The next demonstrator planned to run in the U.S. will be the Turbofan Engine Power Extraction, which is to operate later this year under Phase 2 of NASA’s Hybrid Thermally Efficient Core (HyTEC) program. Fitted with multiple electric motor-generators, the program is based on a modified Passport 20 engine and forms part of the efforts to develop technology for small, high-power-density cores for integration with larger lower-pressure fans—thereby enabling higher bypass ratios.
A follow-on series of demonstrators is slated to include a flight-test version of the 130-in.-dia. open-fan system under study for RISE, also with a Passport 20 gas generator. In parallel, the high-power-density core targeted at the eventual production engine to emerge from the RISE program will be tested in the ground demonstration of the full-up HyTEC core, elements of which are likely to include the hybrid-electric technology from the Power Extraction program.
GE meanwhile says the results of its unprecedented use of large-scale supercomputing to design, test and analyze aspects of the RISE design continue to build confidence in its ability to deliver an engine with 20% better fuel efficiency than today’s Leap 1. GE has been using Frontier, a recently commissioned supercomputer at the U.S. Energy Department’s Oak Ridge National Laboratory to model elements such as the open fan and high-pressure turbine.
Initial evaluations of the first rotating components of RISE began 2023 when tests of the first full high-speed, low-pressure turbine stage began at GE’s Evendale, Ohio, facility using an F110 military donor engine.

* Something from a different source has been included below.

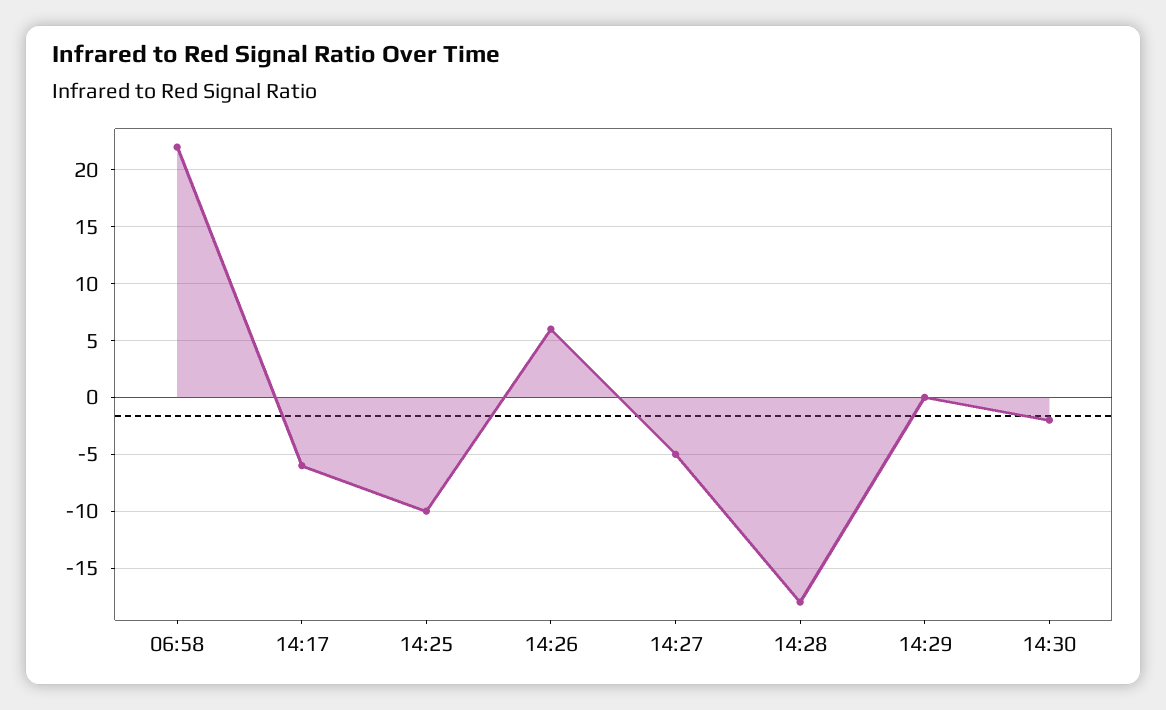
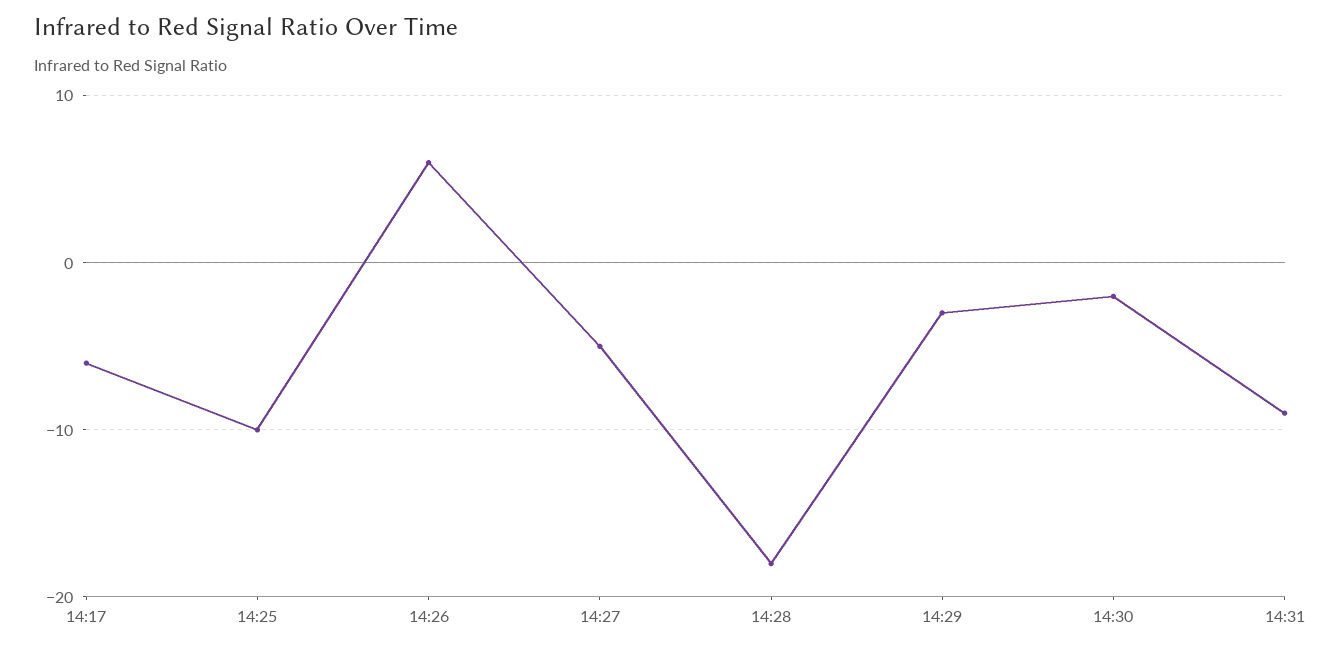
06:58: 22 -> none
14:29: 0 -> -3
14:31: none -> -9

Mohamed Ali, vice president and general manager of engineering for GE Aerospace, says the results of the supercomputing tests on the new-technology turbine blades in the F110 were “incredible, not just in its ability to improve the fuel burn, but also the durability.” He says the open-fan installation performance and noise predictions from supercomputer runs and wind tunnel data also were matched perfectly.
This advanced computing capability “is shortening the cycle and enabling us to get accurate results faster,” Ali notes. “We have been doing joint testing with Airbus at the noise-testing facility in Hamburg, [Germany,] and we validated that we can achieve lower noise with an open fan than today’s engines, and it will meet the noise requirements.”

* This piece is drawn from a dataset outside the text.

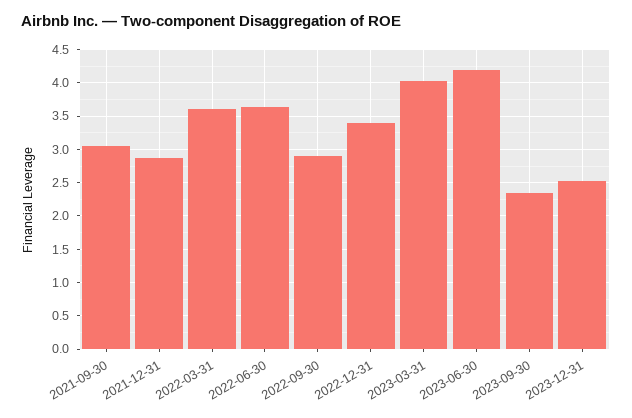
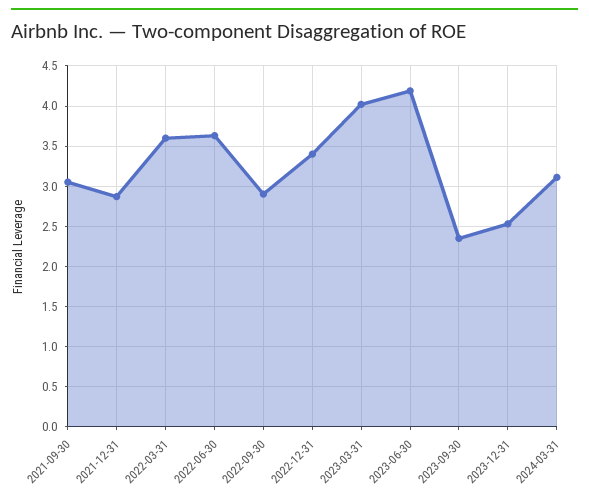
2024-03-31: none -> 3.1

GE is undertaking “a lot of ongoing testing as we speak right now to validate the durability [of the open fan],” he continues. “For certification, we are working with the airframers on that together and also with the regulatory agencies, and the testing results so far—whether it’s ingestion testing or vibration testing—are quite encouraging about the durability and the capability of the open fan. So we are increasingly confident about our ability to achieve 20% fuel-burn improvement and really set the standards for what the future will be.”

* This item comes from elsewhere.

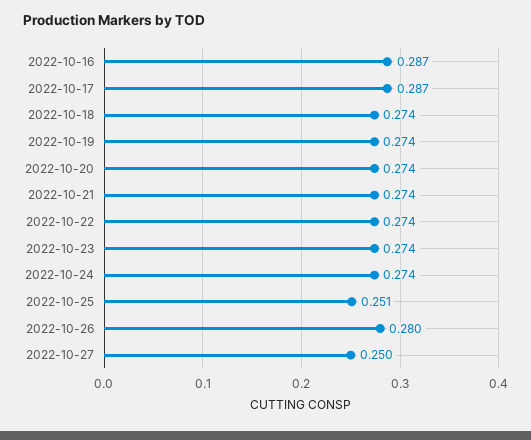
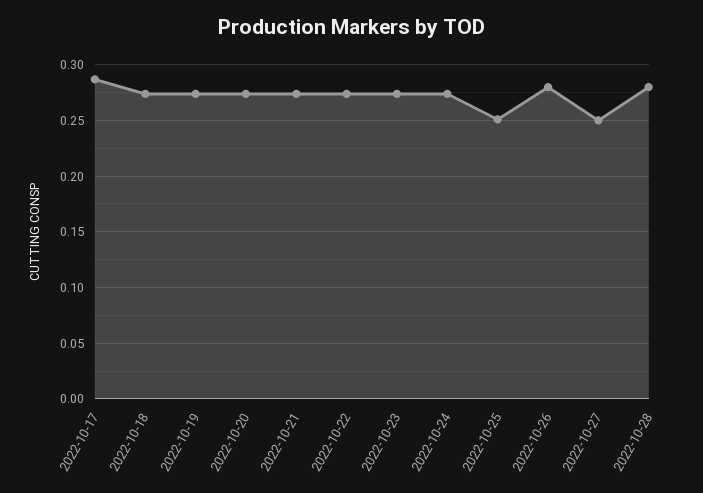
2022-10-16: 0.287 -> none
2022-10-28: none -> 0.28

The first full demonstrator engine is expected to start ground testing in 2025-26, and another pair of powerplants are due to start flight testing around two years later. The RISE program also will include a recuperating system to preheat combustion air with waste heat from the exhaust as well as the application of advanced materials such as ceramic matrix composites in the hot section and resin-transfer-molded composite fan blades.
Recent tests by Safran include static and dynamic tests of a 1.5:1-scale open-fan blade set at French aerospace research agency ONERA’s S1MA transonic wind tunnel in Modane Avrieux, France. The latest phase focused on high-speed performance for cruise conditions and whether this is compatible with a low cabin noise. Low-speed performance, representing takeoff, initial climb and landing, was tested late in 2023. Noise targets for next-generation commercial aircraft will have to be 5-7 EPNdB quieter than current ones, according to Safran, which is targeting a reduction of 10 EPNdB.